# WHAT YOU ARE ASKED TO DO
Every line holding the string "sharedFolder" is to be copied from the entries below.

# Saved entries
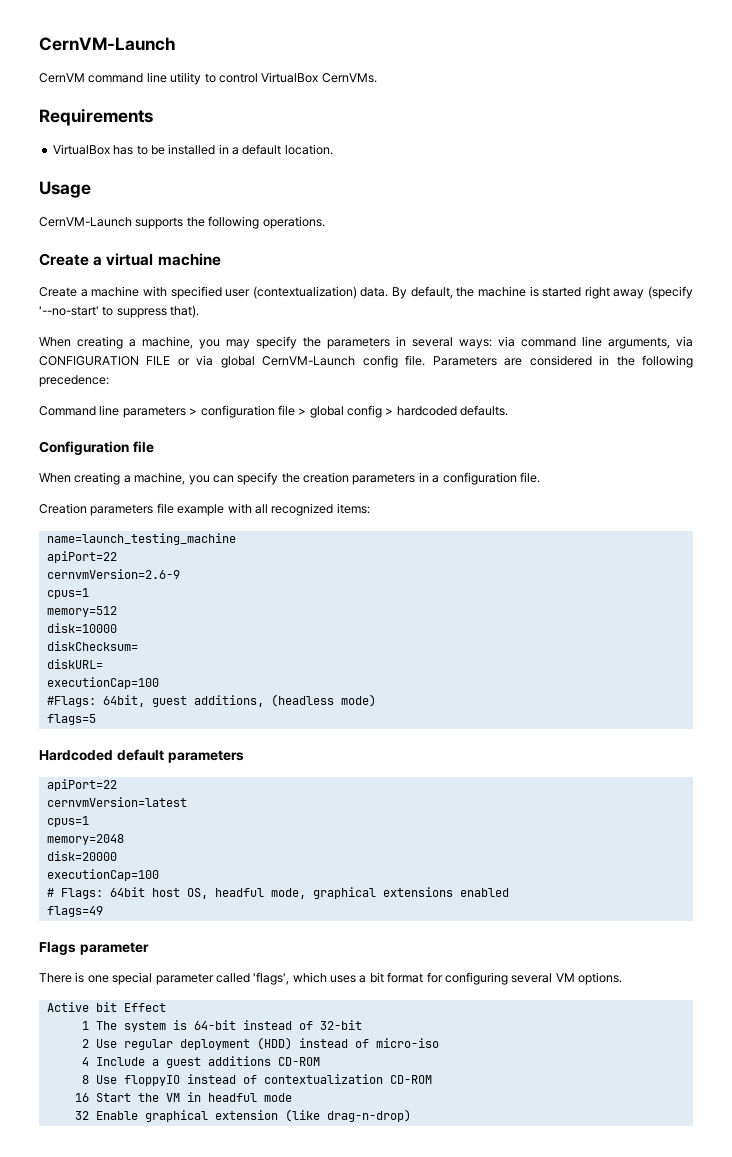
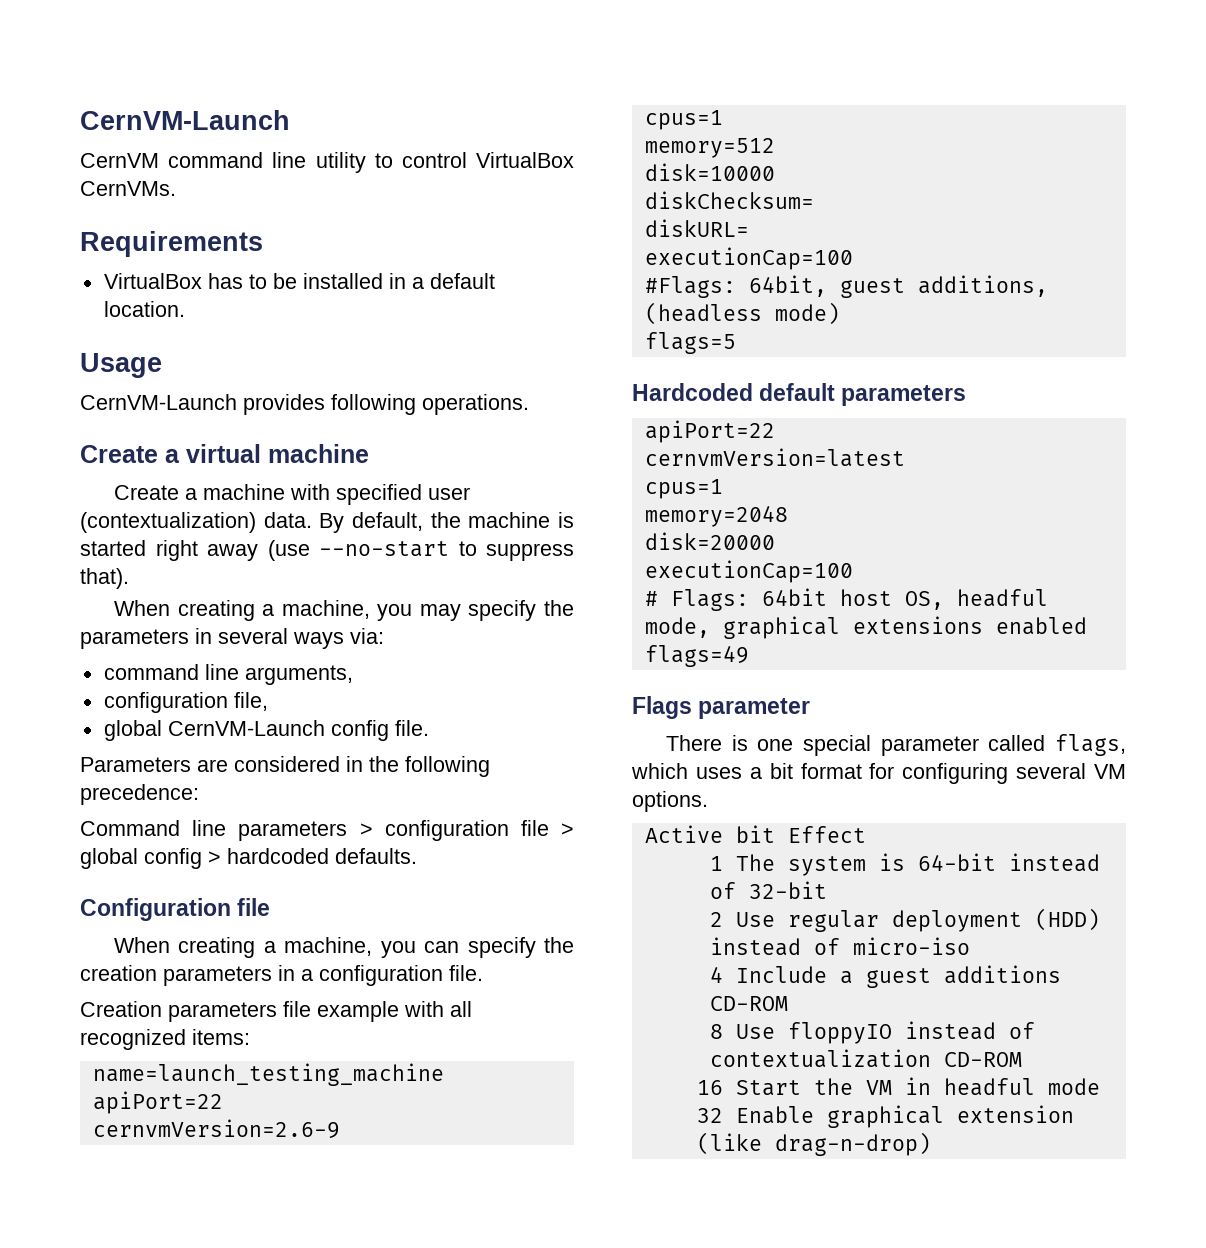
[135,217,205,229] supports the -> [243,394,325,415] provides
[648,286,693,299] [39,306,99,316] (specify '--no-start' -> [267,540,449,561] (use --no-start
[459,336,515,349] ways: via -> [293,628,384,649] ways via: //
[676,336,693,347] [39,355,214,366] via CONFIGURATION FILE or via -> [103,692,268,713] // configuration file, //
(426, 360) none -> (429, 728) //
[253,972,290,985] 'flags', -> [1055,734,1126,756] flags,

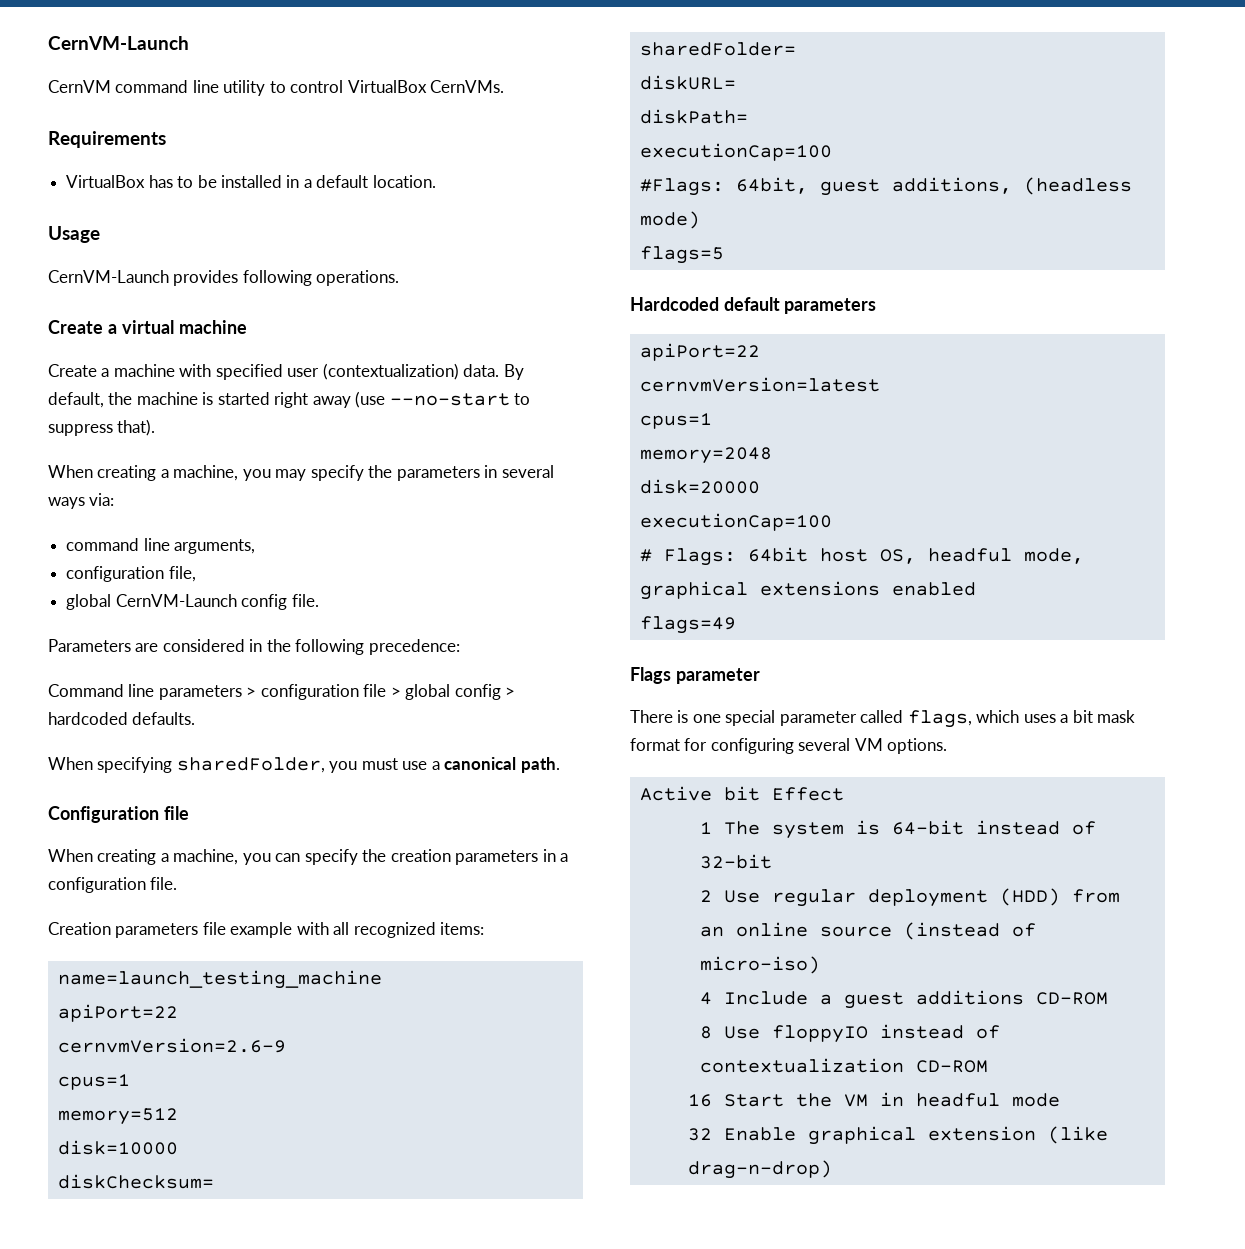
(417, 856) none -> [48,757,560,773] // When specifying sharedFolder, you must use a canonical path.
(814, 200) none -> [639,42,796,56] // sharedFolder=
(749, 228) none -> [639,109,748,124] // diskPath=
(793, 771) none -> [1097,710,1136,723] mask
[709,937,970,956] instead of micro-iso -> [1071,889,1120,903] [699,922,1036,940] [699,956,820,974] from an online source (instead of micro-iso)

# SOLVED PROBLEM
(417, 856) none -> [48,757,560,773] // When specifying sharedFolder, you must use a canonical path.
(814, 200) none -> [639,42,796,56] // sharedFolder=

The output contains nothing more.